Tesla reaches economies of scale
Tesla has managed to post profits through production efficiencies driven from the economies of scale. It has also relentlessly focused on cutting costs. Also, the sale of carbon credits to rival automakers has been a key driver of Tesla’s profitability. Despite all that, its net profit margin has been around 1% over the last 12 months.
Also, while Tesla delivered almost half a million cars in 2020, the growth rates have gradually come down over the last three years. As Tesla reaches a critical mass, it would find it difficult to double its deliveries every year as it did in some years in its history.
New products could be the savior for Tesla
For Tesla, the launch of new products and entry into new markets has been a key driver of rising deliveries. There have been reports of Tesla’s growth rates sagging in markets like the US and Europe where it has been well entrenched. However, soaring sales in China have helped buoy the overall deliveries.
Analysts have been apprehensive over Tesla’s valuation for over a year now. However, given its popularity among Robinhood traders and Elon Musk fans, the stock has continued to rally. It’s tough to build a case for Tesla’s valuation with its market capitalization now approaching $700 billion. But then, some analysts have been sounding an alarm ever since the company’s market capitalization soared above $100 billion.

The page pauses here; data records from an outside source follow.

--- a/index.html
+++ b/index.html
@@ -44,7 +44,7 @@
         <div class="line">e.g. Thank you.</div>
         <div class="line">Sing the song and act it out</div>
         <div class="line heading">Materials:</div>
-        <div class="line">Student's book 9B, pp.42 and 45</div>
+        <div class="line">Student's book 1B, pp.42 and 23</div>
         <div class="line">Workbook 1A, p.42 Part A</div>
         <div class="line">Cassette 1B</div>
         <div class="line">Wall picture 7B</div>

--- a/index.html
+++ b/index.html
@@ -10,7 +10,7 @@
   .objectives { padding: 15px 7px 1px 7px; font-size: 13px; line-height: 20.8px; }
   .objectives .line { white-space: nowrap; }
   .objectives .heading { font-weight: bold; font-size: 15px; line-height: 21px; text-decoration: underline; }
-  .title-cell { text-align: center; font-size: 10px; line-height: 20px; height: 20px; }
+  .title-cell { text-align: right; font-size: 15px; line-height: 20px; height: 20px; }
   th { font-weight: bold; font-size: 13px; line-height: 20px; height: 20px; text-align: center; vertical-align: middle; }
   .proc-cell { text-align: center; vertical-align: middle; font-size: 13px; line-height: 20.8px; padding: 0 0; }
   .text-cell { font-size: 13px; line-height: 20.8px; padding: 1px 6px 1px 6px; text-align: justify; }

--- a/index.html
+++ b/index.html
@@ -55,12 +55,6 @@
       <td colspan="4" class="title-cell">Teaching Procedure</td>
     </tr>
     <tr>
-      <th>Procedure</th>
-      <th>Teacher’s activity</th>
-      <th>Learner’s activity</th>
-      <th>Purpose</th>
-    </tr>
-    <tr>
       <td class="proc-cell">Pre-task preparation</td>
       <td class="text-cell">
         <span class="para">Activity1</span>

Some analysts like Ryan Brinkman of JP Morgan, expect Tesla stock to fall almost 90% to $90. Even Dan Ives of Wedbush Securities, who has been among the most notable bulls on electric vehicle names, is neutral on the stock and has a base case price target of $715. However, Ives has a bull case price target of $1,000 on Tesla shares.
Electric vehicle demand is rising
“Heading into year-end and 2021, we are seeing a major inflection of EV demand globally with our expectations that EV vehicles ramp from ~3% of total auto sales today to 10% by 2025,” said Ives. He added, “We believe this demand dynamic will disproportionately benefit the clear EV category leader Tesla over the next few years especially in the key China region which we believe could represent ~40% of its EV deliveries by 2022 given the current brisk pace of sales.”
While electric vehicle sales are expected to rise sharply over the next decade, the valuations of electric vehicle stocks have surged to astronomical levels. Looking at the expected competitive rivalry among pure-play electric vehicle makers and legacy automakers who have planned multiple electric models over the next two years, the markets are ignoring the risks of pricing pressure.
Notably, Tesla has been gradually lowering prices to pass on the savings from lower battery costs and economies of scale to buyers.
Shorting Tesla has been suicidal
Shorting Tesla has been suicidal and even long-term Tesla bear Jim Chanos admitted last month that he has trimmed his short positions on the stock calling it “painful.” Tesla’s short-sellers lost $38 billion last year betting against the Elon Musk-led company.
In the short to medium term, investor euphoria can keep Tesla stock going. However, over the long term, it would need to justify the valuations with commensurate earnings.